* **EXERCISE OBJECTIVE**
Each record should be copied exactly into the answer, and no picture should go with it.

* **DATA PROVIDED**
————————

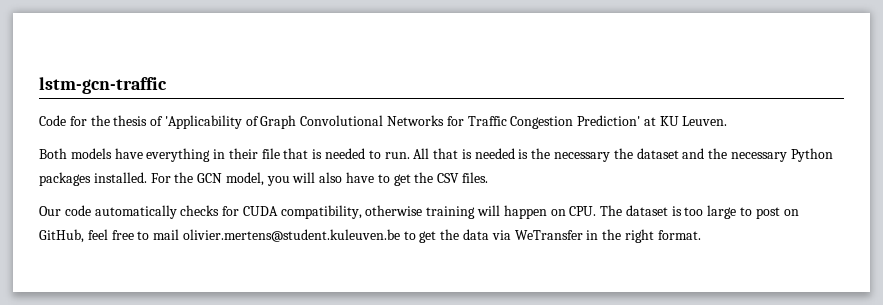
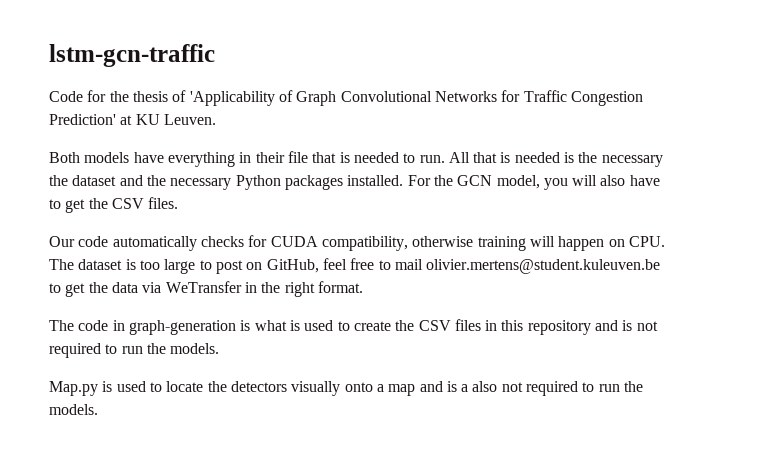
(701, 235) none -> [49,319,658,335] [49,343,220,358] [49,381,644,396] [49,404,98,415] // The code in graph-generation is what is used to create the CSV files in this repository and is not required to run the models. // Map.py is used to locate the detectors visually onto a map and is a also not required to run the models.

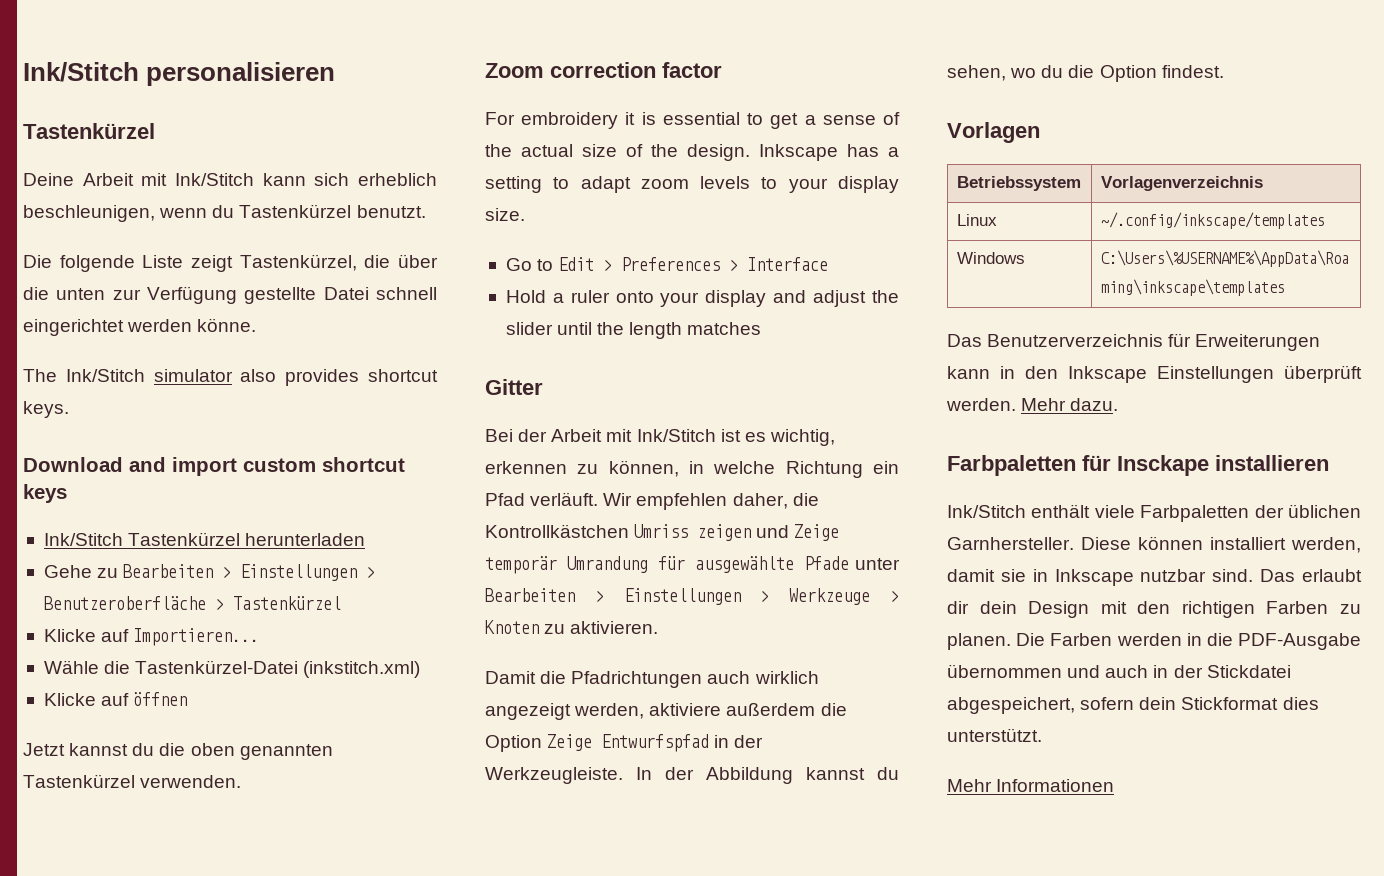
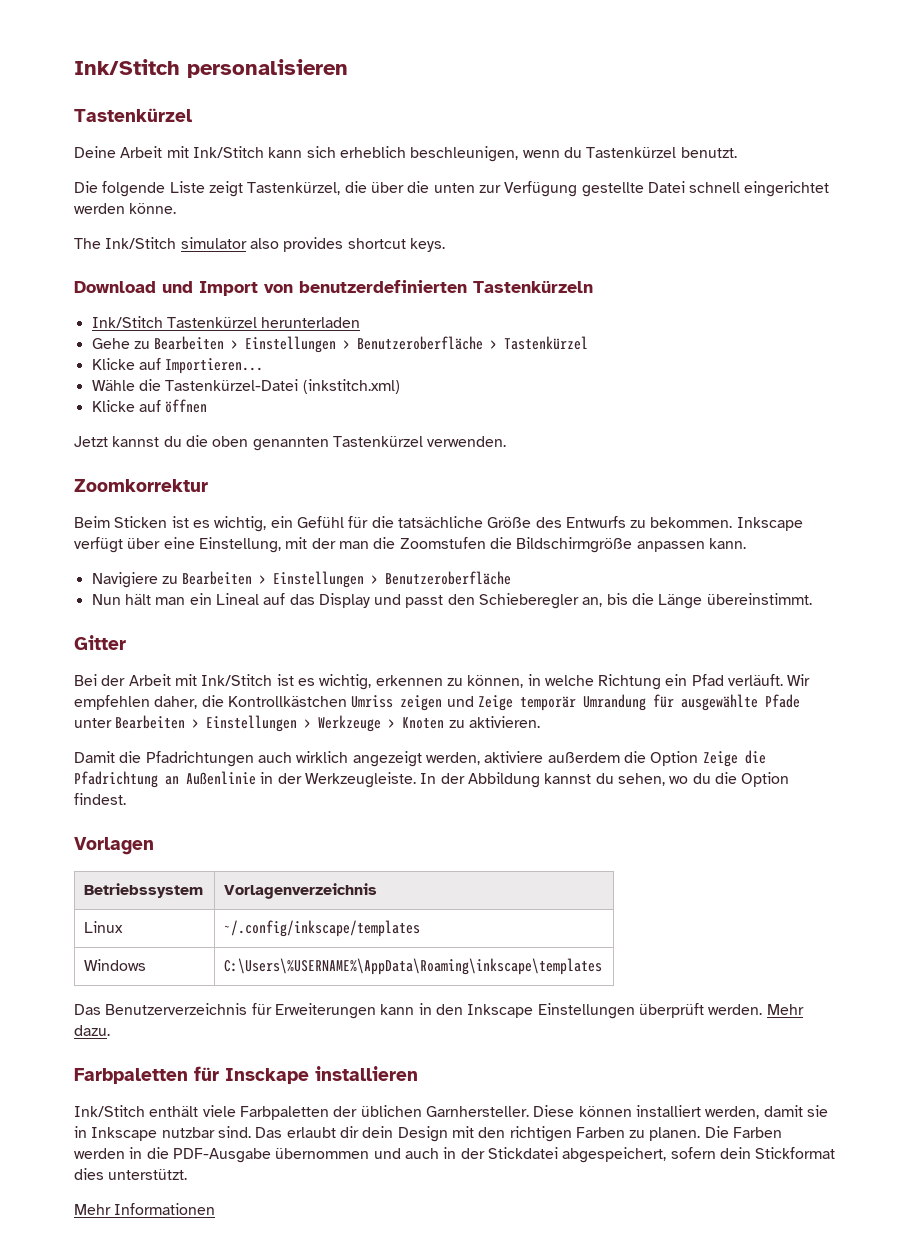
[129,457,405,476] [23,484,67,503] and import custom shortcut keys -> [162,280,593,296] und Import von benutzerdefinierten Tastenkürzeln
[485,62,722,78] [485,112,900,129] [485,144,899,161] [485,176,899,193] [485,208,525,221] [505,257,829,271] [505,290,899,307] [505,322,762,339] Zoom correction factor // For embroidery it is essential to get a sense of the actual size of the design. Inkscape has a setting to adapt zoom levels to your display size. // Go to Edit > Preferences > Interface // Hold a ruler onto your display and adjust the slider until the length matches -> [74,479,208,492] [74,516,803,532] [74,537,746,553] [91,571,512,588] [91,593,812,609] Zoomkorrektur // Beim Sticken ist es wichtig, ein Gefühl für die tatsächliche Größe des Entwurfs zu bekommen. Inkscape verfügt über eine Einstellung, mit der man die Zoomstufen die Bildschirmgröße anpassen kann. // Navigiere zu Bearbeiten > Einstellungen > Benutzeroberfläche // Nun hält man ein Lineal auf das Display und passt den Schieberegler an, bis die Länge übereinstimmt.
[601,734,710,752] Entwurfspfad -> [744,750,766,764] [74,771,256,788] die Pfadrichtung an Außenlinie

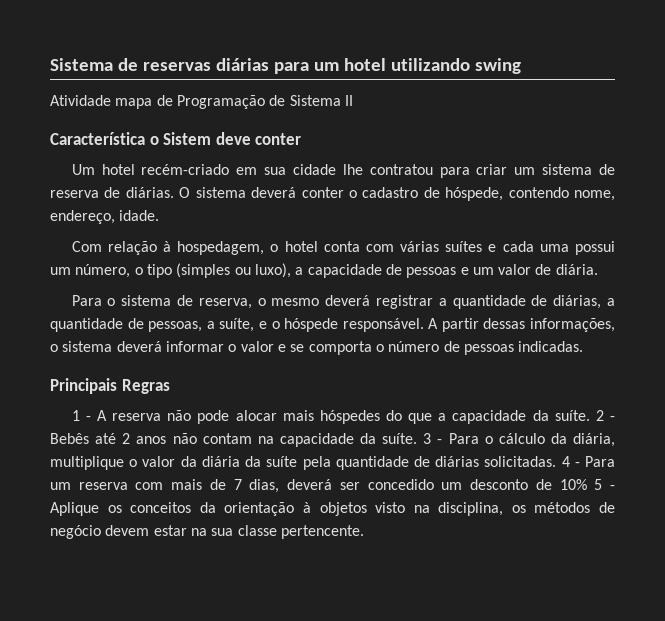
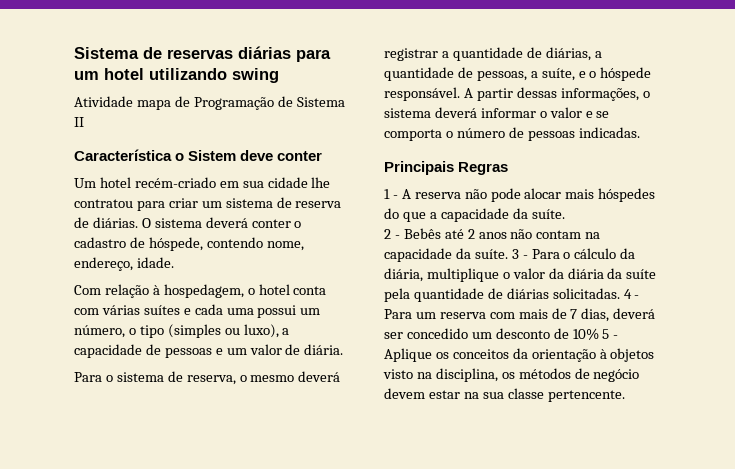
(590, 415) none -> (565, 214) //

————————

* **WRITTEN ANSWER**
(701, 235) none -> [49,319,658,335] [49,343,220,358] [49,381,644,396] [49,404,98,415] // The code in graph-generation is what is used to create the CSV files in this repository and is not required to run the models. // Map.py is used to locate the detectors visually onto a map and is a also not required to run the models.

[129,457,405,476] [23,484,67,503] and import custom shortcut keys -> [162,280,593,296] und Import von benutzerdefinierten Tastenkürzeln
[485,62,722,78] [485,112,900,129] [485,144,899,161] [485,176,899,193] [485,208,525,221] [505,257,829,271] [505,290,899,307] [505,322,762,339] Zoom correction factor // For embroidery it is essential to get a sense of the actual size of the design. Inkscape has a setting to adapt zoom levels to your display size. // Go to Edit > Preferences > Interface // Hold a ruler onto your display and adjust the slider until the length matches -> [74,479,208,492] [74,516,803,532] [74,537,746,553] [91,571,512,588] [91,593,812,609] Zoomkorrektur // Beim Sticken ist es wichtig, ein Gefühl für die tatsächliche Größe des Entwurfs zu bekommen. Inkscape verfügt über eine Einstellung, mit der man die Zoomstufen die Bildschirmgröße anpassen kann. // Navigiere zu Bearbeiten > Einstellungen > Benutzeroberfläche // Nun hält man ein Lineal auf das Display und passt den Schieberegler an, bis die Länge übereinstimmt.
[601,734,710,752] Entwurfspfad -> [744,750,766,764] [74,771,256,788] die Pfadrichtung an Außenlinie

(590, 415) none -> (565, 214) //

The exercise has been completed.